WHAT IS NEEDED — With the line containing "2018-10-29: 15.5 -> 17" as the starting point, output every line of the data below through its final line, character for character.
··········
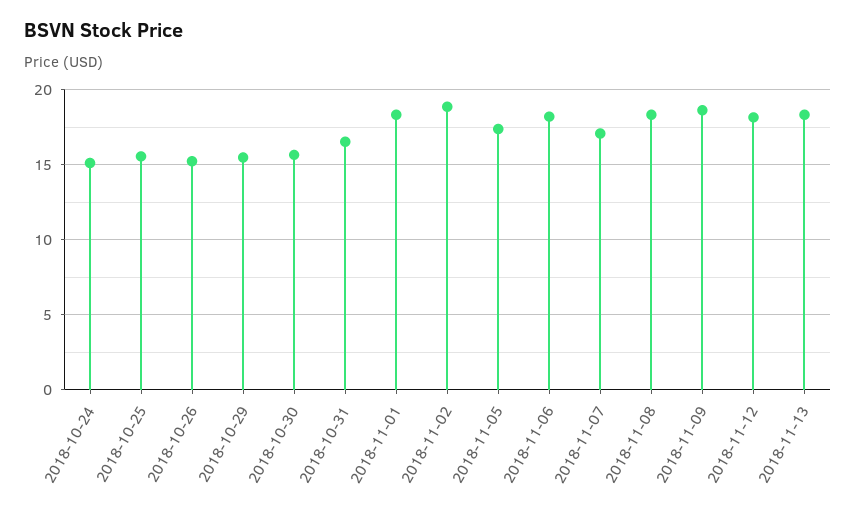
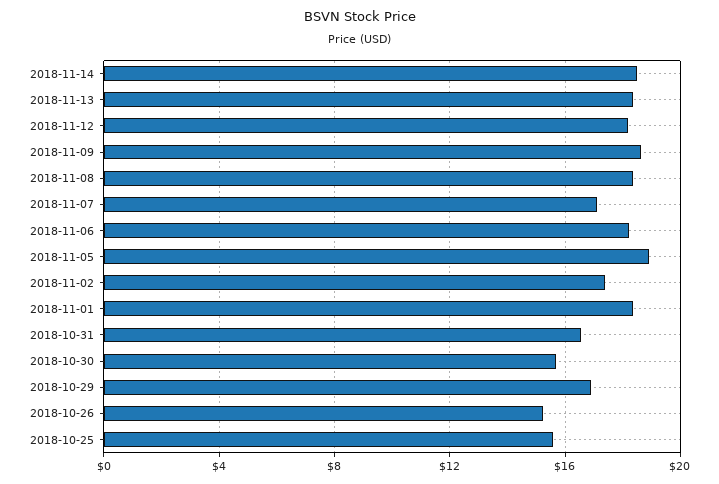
2018-10-24: 15 -> none
2018-10-29: 15.5 -> 17
2018-11-02: 19 -> 17.5
2018-11-05: 17.5 -> 19
2018-11-14: none -> 18.5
··········
RESPONSE TO THIS EXERCISE —
2018-10-29: 15.5 -> 17
2018-11-02: 19 -> 17.5
2018-11-05: 17.5 -> 19
2018-11-14: none -> 18.5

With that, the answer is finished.